I2C is everywhere in embedded systems — sensors, EEPROMs, port expanders, ADCs, display controllers. The STM32 HAL makes I2C look easy, but when a sensor stops responding on a production batch, or the bus times out intermittently, the HAL does not tell you why. Understanding the I2C peripheral at register level is the only way to debug SCL timing, NACK handling, and bus errors with confidence. This article walks through STM32F4 I2C master mode using registers directly, from clock configuration to multi-byte data transfers.

I2C peripheral overview (STM32F4 legacy I2C)

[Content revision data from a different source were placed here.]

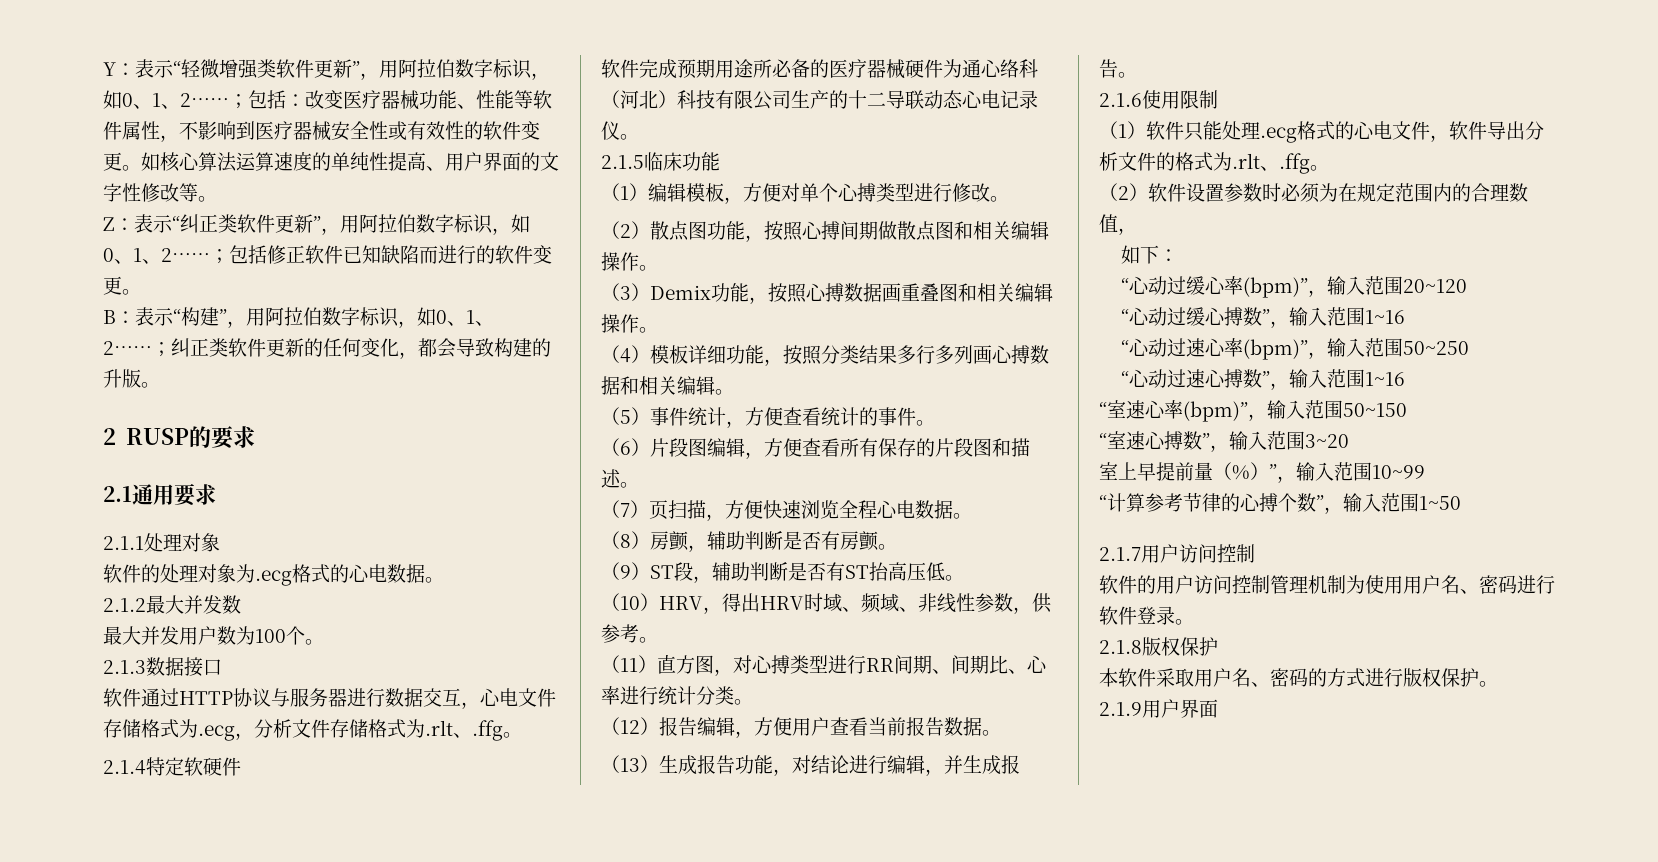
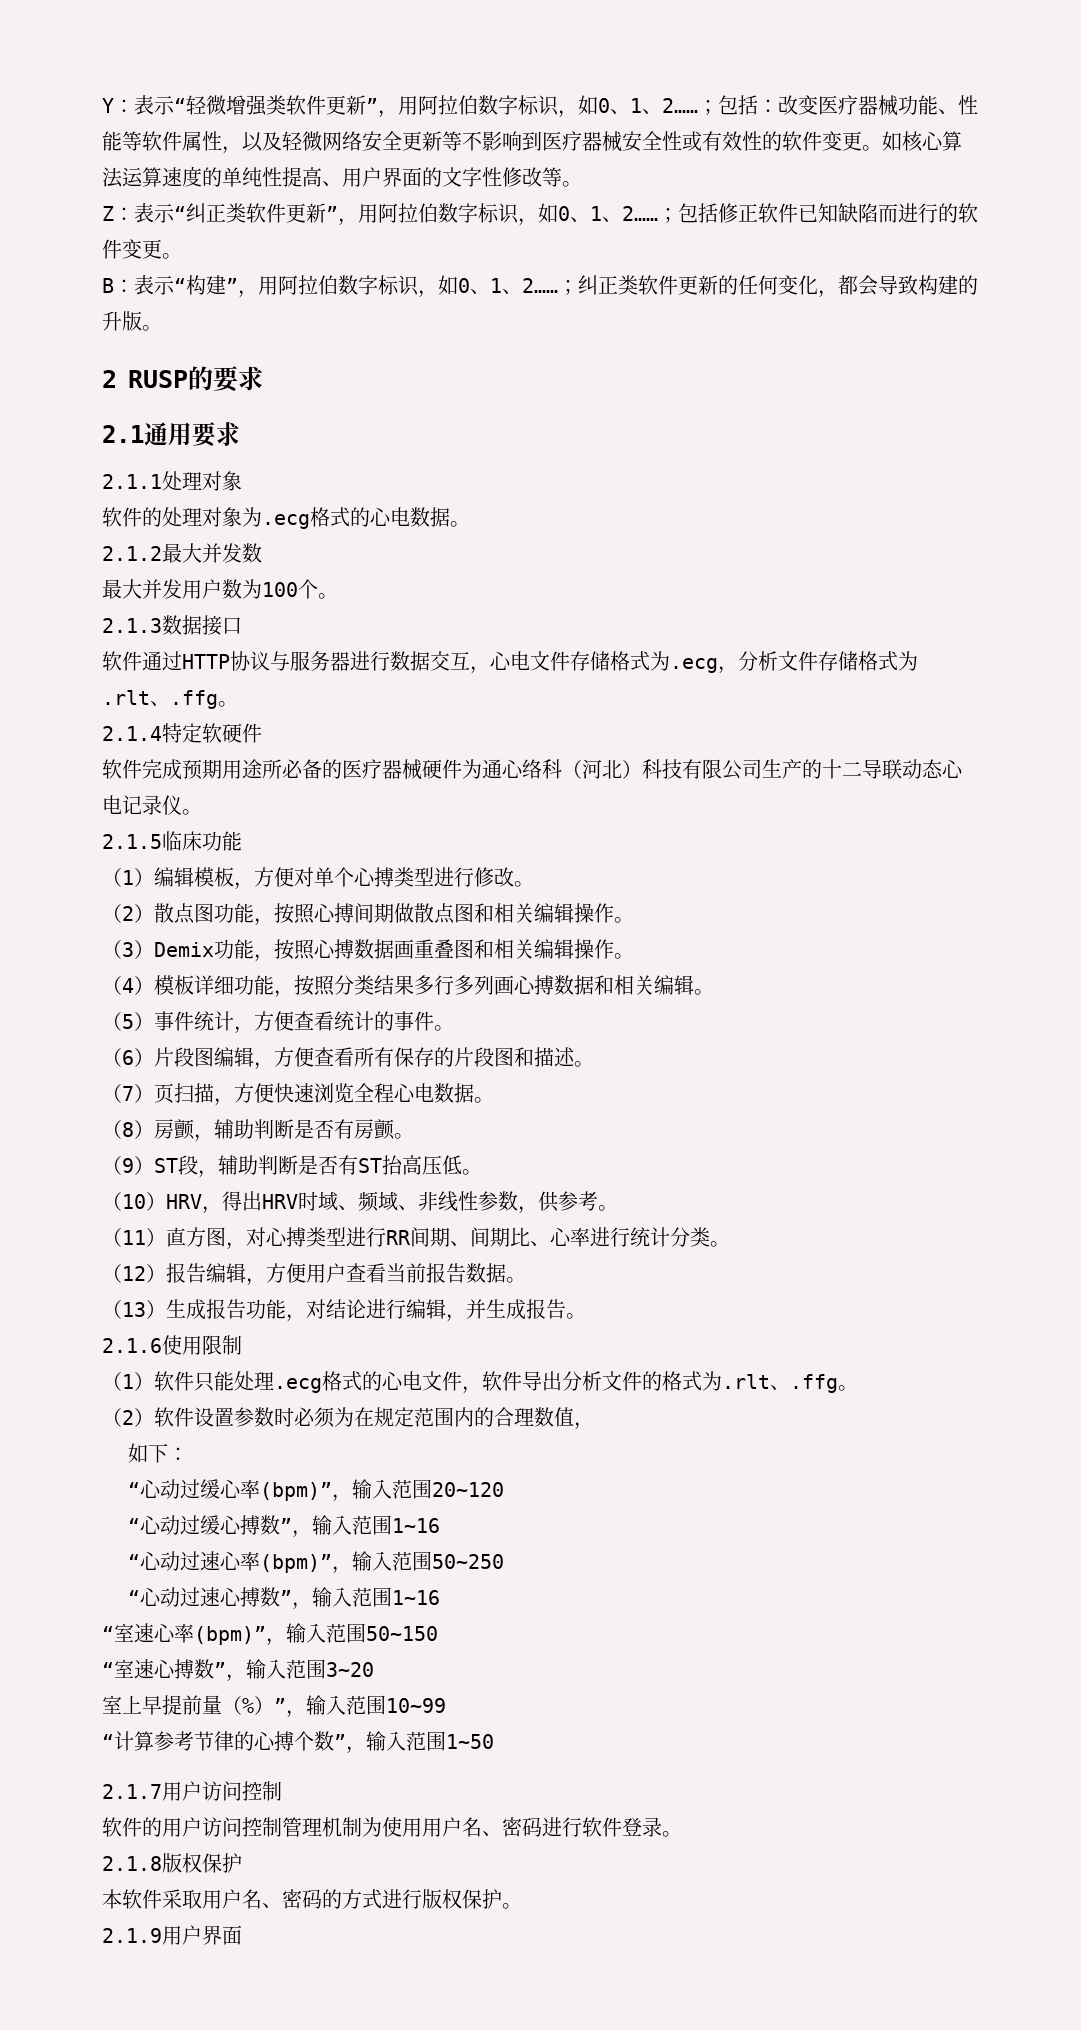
- ；包括：改变医疗器械功能、性能等软件属性，不影响到医疗器械安全性或有效性的软件变更。
+ ；包括：改变医疗器械功能、性能等软件属性，以及轻微网络安全更新等不影响到医疗器械安全性或有效性的软件变更。

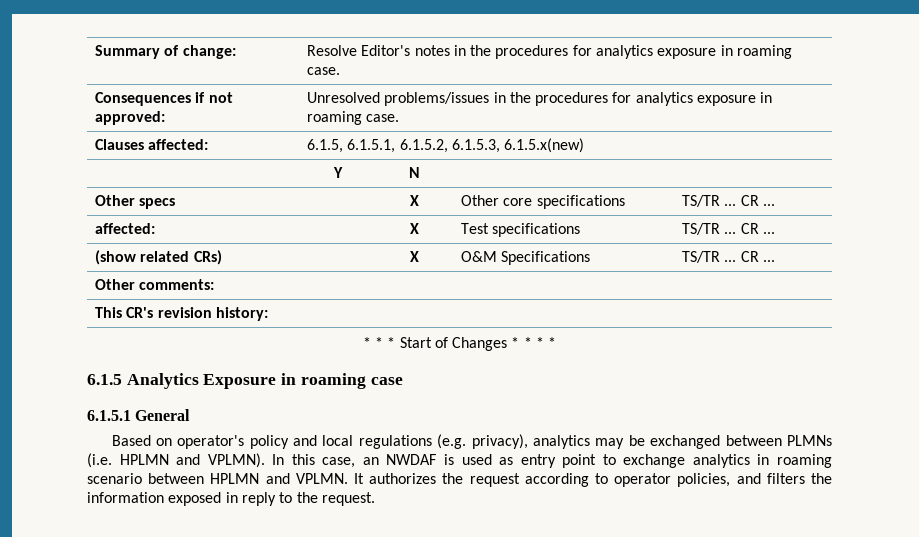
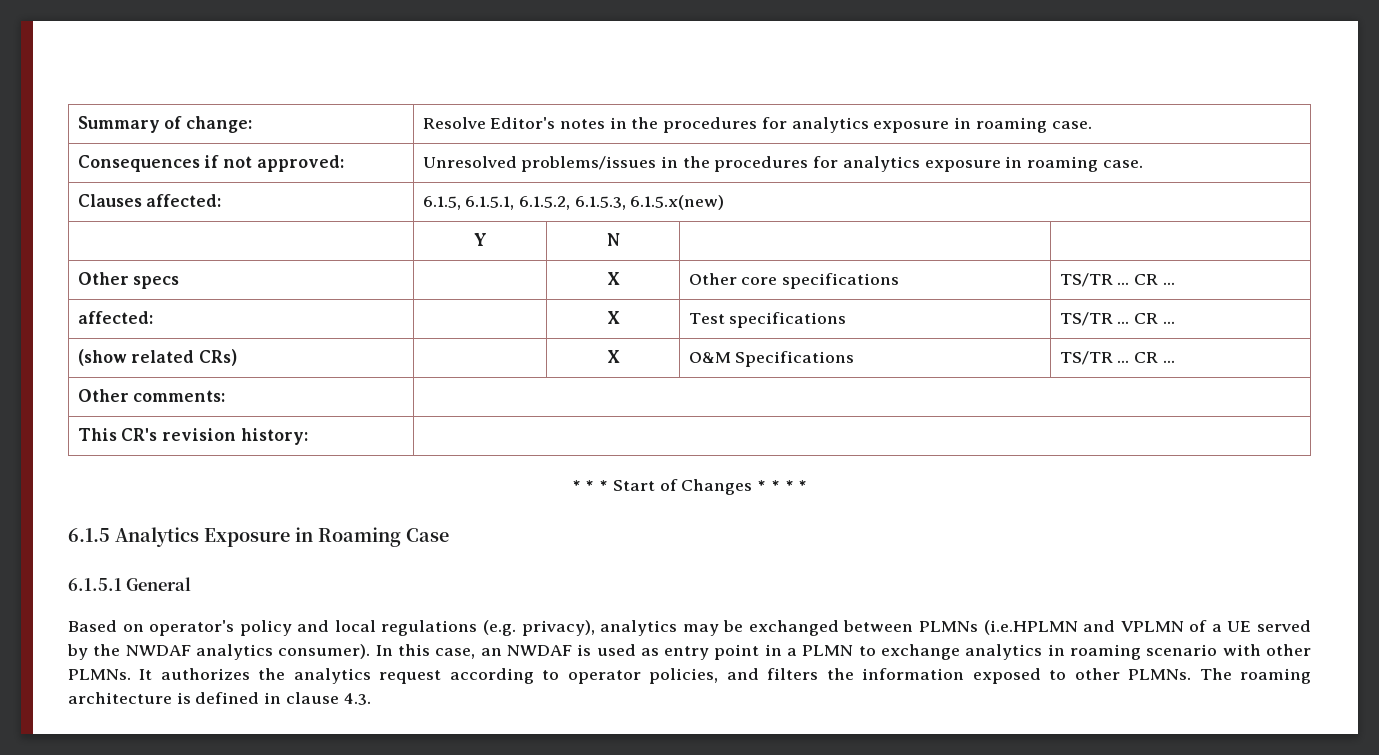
- 6.1.5 Analytics Exposure in roaming case
+ 6.1.5 Analytics Exposure in Roaming Case
- Based on operator's policy and local regulations (e.g. privacy), analytics may be exchanged between PLMNs (i.e. HPLMN and VPLMN).
+ Based on operator's policy and local regulations (e.g. privacy), analytics may be exchanged between PLMNs (i.e.HPLMN and VPLMN of a UE served by the NWDAF analytics consumer).
- In this case, an NWDAF is used as entry point to exchange analytics in roaming scenario between HPLMN and VPLMN.
+ In this case, an NWDAF is used as entry point in a PLMN to exchange analytics in roaming scenario with other PLMNs.
- It authorizes the request according to operator policies, and filters the information exposed in reply to the request.
+ It authorizes the analytics request according to operator policies, and filters the information exposed to other PLMNs. The roaming architecture is defined in clause 4.3.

The STM32F4 I2C peripheral is the legacy ST I2C block (not the updated I2C v2 found on STM32G0/H7/L5/U5). It has four key registers for master operation:

The key rule for the legacy I2C block: SR2 must be read after every address event. This clears the ADDR flag and reveals the transfer direction in TRA (bit 2) and BUSY (bit 1). Forgetting this read is the single most common bug in register-level I2C code.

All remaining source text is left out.